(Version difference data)
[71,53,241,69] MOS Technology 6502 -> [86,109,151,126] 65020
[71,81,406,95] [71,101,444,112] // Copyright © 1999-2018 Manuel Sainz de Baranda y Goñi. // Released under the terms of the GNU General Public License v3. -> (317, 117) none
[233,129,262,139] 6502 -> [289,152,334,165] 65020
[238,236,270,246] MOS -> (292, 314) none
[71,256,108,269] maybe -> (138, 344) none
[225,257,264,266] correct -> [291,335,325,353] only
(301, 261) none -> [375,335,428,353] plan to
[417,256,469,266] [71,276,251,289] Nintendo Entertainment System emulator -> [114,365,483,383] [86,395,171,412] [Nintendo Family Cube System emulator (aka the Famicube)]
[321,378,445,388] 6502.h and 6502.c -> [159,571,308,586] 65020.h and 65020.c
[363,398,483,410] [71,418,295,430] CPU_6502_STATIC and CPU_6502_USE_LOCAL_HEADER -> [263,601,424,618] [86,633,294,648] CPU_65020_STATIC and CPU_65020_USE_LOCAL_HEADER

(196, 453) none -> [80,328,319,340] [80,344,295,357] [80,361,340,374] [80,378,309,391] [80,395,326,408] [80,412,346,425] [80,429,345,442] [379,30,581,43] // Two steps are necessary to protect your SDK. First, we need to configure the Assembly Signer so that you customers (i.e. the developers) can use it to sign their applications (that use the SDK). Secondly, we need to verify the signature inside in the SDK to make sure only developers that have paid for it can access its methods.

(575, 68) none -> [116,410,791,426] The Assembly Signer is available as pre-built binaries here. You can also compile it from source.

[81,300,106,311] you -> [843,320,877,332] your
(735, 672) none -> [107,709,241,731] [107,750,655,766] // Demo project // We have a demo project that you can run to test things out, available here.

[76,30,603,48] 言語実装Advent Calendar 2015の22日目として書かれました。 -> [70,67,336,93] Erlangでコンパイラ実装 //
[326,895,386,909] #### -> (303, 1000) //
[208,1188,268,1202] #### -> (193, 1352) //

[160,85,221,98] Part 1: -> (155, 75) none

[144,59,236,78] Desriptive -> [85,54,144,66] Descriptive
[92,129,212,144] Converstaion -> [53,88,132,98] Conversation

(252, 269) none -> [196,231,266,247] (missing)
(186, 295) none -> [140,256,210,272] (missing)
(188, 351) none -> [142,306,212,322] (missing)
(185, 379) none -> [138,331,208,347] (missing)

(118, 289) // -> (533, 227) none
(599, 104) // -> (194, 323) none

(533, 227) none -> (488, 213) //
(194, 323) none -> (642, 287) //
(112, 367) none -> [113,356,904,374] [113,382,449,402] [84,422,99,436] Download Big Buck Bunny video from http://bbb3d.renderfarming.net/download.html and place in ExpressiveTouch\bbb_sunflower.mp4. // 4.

(EXERCISE BRIEF) Make sure every record is repeated exactly.

(THE COMPLETED TASK)
[71,53,241,69] MOS Technology 6502 -> [86,109,151,126] 65020
[71,81,406,95] [71,101,444,112] // Copyright © 1999-2018 Manuel Sainz de Baranda y Goñi. // Released under the terms of the GNU General Public License v3. -> (317, 117) none
[233,129,262,139] 6502 -> [289,152,334,165] 65020
[238,236,270,246] MOS -> (292, 314) none
[71,256,108,269] maybe -> (138, 344) none
[225,257,264,266] correct -> [291,335,325,353] only
(301, 261) none -> [375,335,428,353] plan to
[417,256,469,266] [71,276,251,289] Nintendo Entertainment System emulator -> [114,365,483,383] [86,395,171,412] [Nintendo Family Cube System emulator (aka the Famicube)]
[321,378,445,388] 6502.h and 6502.c -> [159,571,308,586] 65020.h and 65020.c
[363,398,483,410] [71,418,295,430] CPU_6502_STATIC and CPU_6502_USE_LOCAL_HEADER -> [263,601,424,618] [86,633,294,648] CPU_65020_STATIC and CPU_65020_USE_LOCAL_HEADER

(196, 453) none -> [80,328,319,340] [80,344,295,357] [80,361,340,374] [80,378,309,391] [80,395,326,408] [80,412,346,425] [80,429,345,442] [379,30,581,43] // Two steps are necessary to protect your SDK. First, we need to configure the Assembly Signer so that you customers (i.e. the developers) can use it to sign their applications (that use the SDK). Secondly, we need to verify the signature inside in the SDK to make sure only developers that have paid for it can access its methods.

(575, 68) none -> [116,410,791,426] The Assembly Signer is available as pre-built binaries here. You can also compile it from source.

[81,300,106,311] you -> [843,320,877,332] your
(735, 672) none -> [107,709,241,731] [107,750,655,766] // Demo project // We have a demo project that you can run to test things out, available here.

[76,30,603,48] 言語実装Advent Calendar 2015の22日目として書かれました。 -> [70,67,336,93] Erlangでコンパイラ実装 //
[326,895,386,909] #### -> (303, 1000) //
[208,1188,268,1202] #### -> (193, 1352) //

[160,85,221,98] Part 1: -> (155, 75) none

[144,59,236,78] Desriptive -> [85,54,144,66] Descriptive
[92,129,212,144] Converstaion -> [53,88,132,98] Conversation

(252, 269) none -> [196,231,266,247] (missing)
(186, 295) none -> [140,256,210,272] (missing)
(188, 351) none -> [142,306,212,322] (missing)
(185, 379) none -> [138,331,208,347] (missing)

(118, 289) // -> (533, 227) none
(599, 104) // -> (194, 323) none

(533, 227) none -> (488, 213) //
(194, 323) none -> (642, 287) //
(112, 367) none -> [113,356,904,374] [113,382,449,402] [84,422,99,436] Download Big Buck Bunny video from http://bbb3d.renderfarming.net/download.html and place in ExpressiveTouch\bbb_sunflower.mp4. // 4.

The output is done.